Good API Design: Part 4
Monday, September 28, 2009 at 01:02PM In Part 3 of this series, I outlined how API designers can use the type system to make APIs hard to misuse. In this fourth installment, I'll talk about ways to make APIs comprehensible and digestible, while still retaining power.
To motivate this discussion, I'll draw your attention to a real-life library whose design made it an instant hit with developers, and brought the original developer worldwide fame.
jQuery
jQuery is a JavaScript library for performing DOM manipulation and analysis.
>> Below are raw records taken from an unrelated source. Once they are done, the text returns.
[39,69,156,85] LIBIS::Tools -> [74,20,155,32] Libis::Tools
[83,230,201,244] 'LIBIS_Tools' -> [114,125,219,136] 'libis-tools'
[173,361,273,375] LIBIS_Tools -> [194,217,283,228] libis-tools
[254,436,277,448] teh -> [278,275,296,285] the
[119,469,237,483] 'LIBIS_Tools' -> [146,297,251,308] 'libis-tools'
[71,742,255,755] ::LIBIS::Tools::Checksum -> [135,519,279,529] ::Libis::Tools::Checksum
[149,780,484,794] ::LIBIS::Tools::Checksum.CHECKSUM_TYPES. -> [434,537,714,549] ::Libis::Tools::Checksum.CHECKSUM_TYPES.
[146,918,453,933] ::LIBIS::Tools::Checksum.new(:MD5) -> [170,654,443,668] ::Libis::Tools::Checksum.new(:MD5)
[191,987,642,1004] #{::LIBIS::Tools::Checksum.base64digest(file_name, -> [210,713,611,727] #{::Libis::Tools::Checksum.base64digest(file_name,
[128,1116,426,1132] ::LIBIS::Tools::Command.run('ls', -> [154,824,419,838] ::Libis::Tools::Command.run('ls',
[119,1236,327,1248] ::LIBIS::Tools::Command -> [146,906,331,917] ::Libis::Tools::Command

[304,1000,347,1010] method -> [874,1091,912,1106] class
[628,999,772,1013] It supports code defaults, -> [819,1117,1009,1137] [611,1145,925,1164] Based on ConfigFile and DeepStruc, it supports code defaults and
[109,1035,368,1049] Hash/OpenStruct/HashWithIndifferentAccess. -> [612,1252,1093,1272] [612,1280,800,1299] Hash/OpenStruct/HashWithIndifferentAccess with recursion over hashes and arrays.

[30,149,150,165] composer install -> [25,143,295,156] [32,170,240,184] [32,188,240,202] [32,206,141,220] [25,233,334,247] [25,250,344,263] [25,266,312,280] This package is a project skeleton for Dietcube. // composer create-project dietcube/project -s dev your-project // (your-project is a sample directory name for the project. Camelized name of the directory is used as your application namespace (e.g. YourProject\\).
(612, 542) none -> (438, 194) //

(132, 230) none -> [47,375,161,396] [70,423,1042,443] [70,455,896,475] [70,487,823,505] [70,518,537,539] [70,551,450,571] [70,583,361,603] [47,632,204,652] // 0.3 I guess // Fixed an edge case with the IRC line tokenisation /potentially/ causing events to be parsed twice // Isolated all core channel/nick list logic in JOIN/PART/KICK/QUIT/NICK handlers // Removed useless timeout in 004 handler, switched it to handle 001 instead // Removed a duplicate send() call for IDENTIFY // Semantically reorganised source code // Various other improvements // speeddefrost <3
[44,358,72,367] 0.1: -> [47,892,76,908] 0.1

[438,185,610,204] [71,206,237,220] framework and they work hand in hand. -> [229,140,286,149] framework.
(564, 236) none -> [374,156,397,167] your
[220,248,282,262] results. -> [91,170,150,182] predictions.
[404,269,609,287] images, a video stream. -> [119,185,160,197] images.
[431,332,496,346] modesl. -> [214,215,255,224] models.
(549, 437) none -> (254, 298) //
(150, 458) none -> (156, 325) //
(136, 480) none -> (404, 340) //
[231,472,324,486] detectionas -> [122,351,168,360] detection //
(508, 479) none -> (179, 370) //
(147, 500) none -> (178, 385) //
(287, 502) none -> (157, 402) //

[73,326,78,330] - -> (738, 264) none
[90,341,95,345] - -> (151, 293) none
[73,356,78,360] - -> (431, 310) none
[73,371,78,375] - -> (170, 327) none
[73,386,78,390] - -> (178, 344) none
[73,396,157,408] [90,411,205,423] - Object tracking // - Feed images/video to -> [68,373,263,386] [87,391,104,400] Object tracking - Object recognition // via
Born from dissatisfaction with the APIs of 2005, jQuery was designed to get a lot done with very little.
The API has a small surface area — small enough to fit onto a single cheat sheet. Yet it's powerful enough to construct everything from simple one-page personal websites to complex Web 2.0 applications.
jQuery doesn't have users. It has fans, or should I say, zealots. It's a cranberry-orange scone with light sugar glazing, baked to a golden brown and served with a piping hot cup of dark roasted coffee. That's how good it is.
jQuery versus W3 DOM
Let's say we want to insert a 'div' element before every first paragraph beneath all h1 tags. In jQuery, this is trivial:
$('h1 p:first').prepend('<div class="sep"></div>')
Using the W3 interface for the DOM, the code is bulky and intrusive, obscuring its purpose with its own unwieldiness. In fact, you're going to have to take my word for this, because I'm in no mood to write the parallel W3 DOM code for the above right now (readers: this is your cue!).
Here's a more complicated example courtesy of Brian Reindel that counts down the number of characters the user is allowed to type (like Twitter):
var countdown = {
init: function() {
countdown.remaining = countdown.max - $(countdown.obj).val().length;
if (countdown.remaining > countdown.max) {
$(countdown.obj).val($(countdown.obj).val().substring(0,countdown.max));
}
$(countdown.obj).siblings(".remaining").html(countdown.remaining + " characters remaining.");
},
max: null,
remaining: null,
obj: null
};
$(".countdown").each(function() {
$(this).focus(function() {
var c = $(this).attr("class");
countdown.max = parseInt(c.match(/limit_[0-9]{1,}_/)[0].match(/[0-9]{1,}/)[0]);
countdown.obj = this;
iCount = setInterval(countdown.init,1000);
}).blur(function() {
countdown.init();
clearInterval(iCount);
});
});
Coding the above with bare metal JavaScript would take many times the amount of code.
Clean and simple, there's a reason jQuery is #1 when it comes to lightweight JavaScript libraries. But what is this reason?
Power/Conciseness
Good APIs are very powerful, but not overwhelmingly complicated. They have a small surface area — or at least, small enough so that a single developer can acquaint herself with the whole API without much effort.
Yet, there is a tension between simplicity and power. If your API exposes exactly 1 function, then the API can't do very much (assuming the function doesn't take an enormous number of parameters). On the other hand, if your API exposes 10 million functions, it can probably do a lot, but no one will ever use it.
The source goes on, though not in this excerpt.